A Keyword-Spotting CNN for a Cortex-M
Keyword spotting (KWS) is the workload that put the “TinyML” moniker on the map: always-on wake-word detection running on a sub-dollar microcontroller from a 100 mAh battery. The examples/kws_cortex_m/ example builds a KWS-style convolutional pipeline out of TinyMind’s 2D layers, measures per-layer cycles and bytes with the new bench harness, and ships a portable port stub so the same pipeline can be moved onto a real MCU.
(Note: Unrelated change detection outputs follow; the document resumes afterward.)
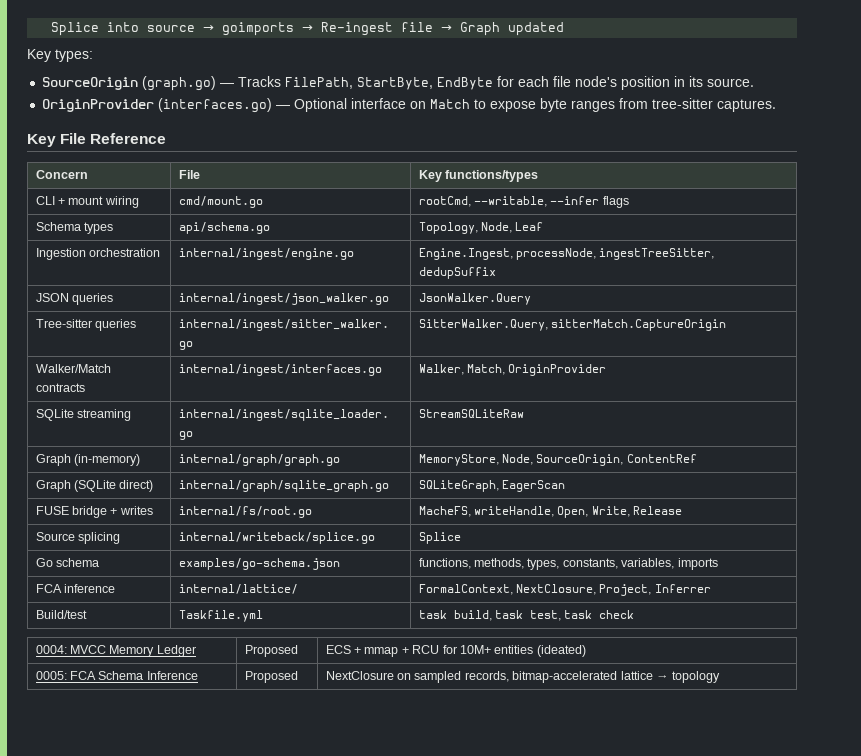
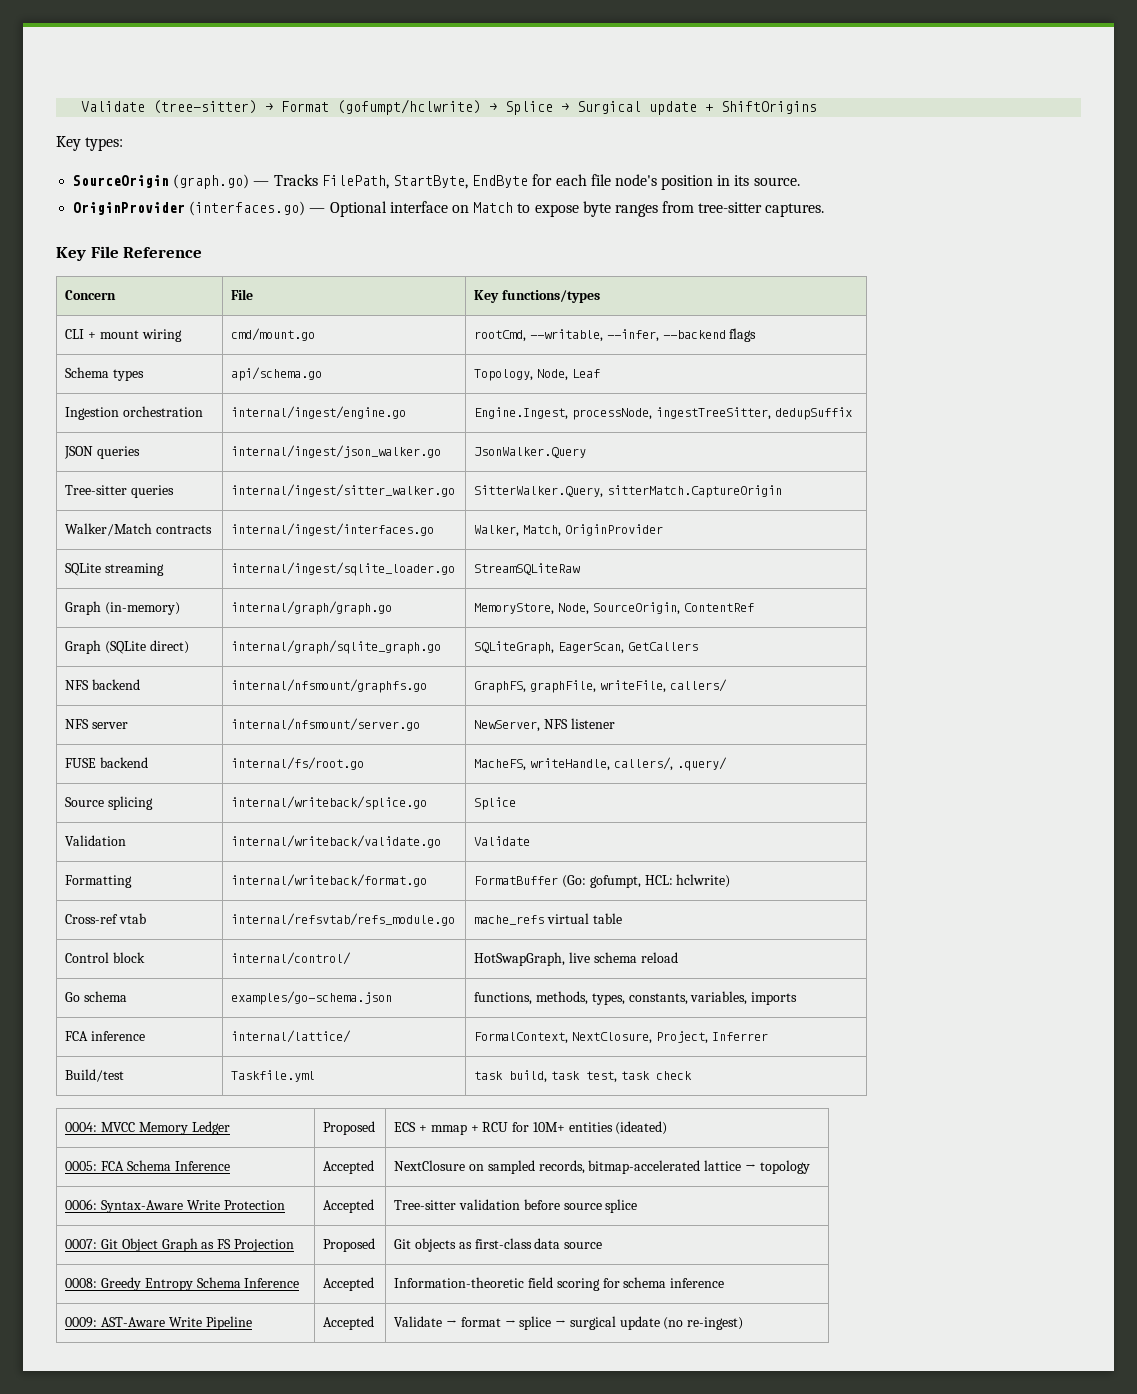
- Splice into source → goimports → Re-ingest file → Graph updated
+ Validate (tree-sitter) → Format (gofumpt/hclwrite) → Splice → Surgical update + ShiftOrigins
- CLI + mount wiring | cmd/mount.go | rootCmd, --writable, --infer flags
+ CLI + mount wiring | cmd/mount.go | rootCmd, --writable, --infer, --backend flags
- Graph (SQLite direct) | internal/graph/sqlite_graph.go | SQLiteGraph, EagerScan
- FUSE bridge + writes | internal/fs/root.go | MacheFS, writeHandle, Open, Write, Release
+ Graph (SQLite direct) | internal/graph/sqlite_graph.go | SQLiteGraph, EagerScan, GetCallers
+ NFS backend | internal/nfsmount/graphfs.go | GraphFS, graphFile, writeFile, callers/
+ NFS server | internal/nfsmount/server.go | NewServer, NFS listener
+ FUSE backend | internal/fs/root.go | MacheFS, writeHandle, callers/, .query/
+ Validation | internal/writeback/validate.go | Validate
+ Formatting | internal/writeback/format.go | FormatBuffer (Go: gofumpt, HCL: hclwrite)
+ Cross-ref vtab | internal/refsvtab/refs_module.go | mache_refs virtual table
+ Control block | internal/control/ | HotSwapGraph, live schema reload
- 0005: FCA Schema Inference | Proposed | NextClosure on sampled records, bitmap-accelerated lattice → topology
+ 0005: FCA Schema Inference | Accepted | NextClosure on sampled records, bitmap-accelerated lattice → topology
+ 0006: Syntax-Aware Write Protection | Accepted | Tree-sitter validation before source splice
+ 0007: Git Object Graph as FS Projection | Proposed | Git objects as first-class data source
+ 0008: Greedy Entropy Schema Inference | Accepted | Information-theoretic field scoring for schema inference
+ 0009: AST-Aware Write Pipeline | Accepted | Validate → format → splice → surgical update (no re-ingest)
This tutorial walks through the pipeline architecture, the layer composition in C++, how to read the benchmark CSV, and what changes when you move from a host run to a Cortex-M target.
Why Keyword Spotting?
KWS is a canonical TinyML workload because:
- Data shape is 2D. The front-end produces an MFCC (or log-mel) spectrogram: a time-by-frequency tile. A 1D pipeline over raw audio is feasible but wastes the rich 2D structure that small CNNs are good at.
- Latency budget is tight. A human expects the wake-word to trigger in about 100 ms. Running a CNN at 10 Hz means each inference has a ~10 ms budget on a Cortex-M4 at 80 MHz – roughly 800 k cycles.
- Flash and RAM are tiny. The reference TinyMLPerf KWS target fits in ~50 KB flash and ~20 KB RAM.
The whole pipeline – including TinyMind’s training code – fits easily inside those budgets.
Pipeline Architecture
The example uses a MobileNet-style depthwise-separable block sandwiched between a small regular Conv2D front-end and a Global-Average-Pool + 1x1 dense classifier at the tail:
input [20 x 20 x 1] (synthetic MFCC-like tile)
-> Conv2D 3x3, 8 filters -> [18 x 18 x 8]
-> MaxPool2D 2x2 -> [9 x 9 x 8]
-> DepthwiseConv2D 3x3 -> [7 x 7 x 8]
-> PointwiseConv2D 8 -> 16 -> [7 x 7 x 16]
-> GlobalAvgPool2D -> [16]
-> PointwiseConv2D (dense) 16 -> 10 -> [10] (class logits)
Why this shape:
- Regular
Conv2Dfirst. The first convolution extracts generic edge/frequency-band features and is cheap enough that full cross-channel mixing is worth it. - MaxPool halves the spatial dim. Keeps the activation volume small for the next stage.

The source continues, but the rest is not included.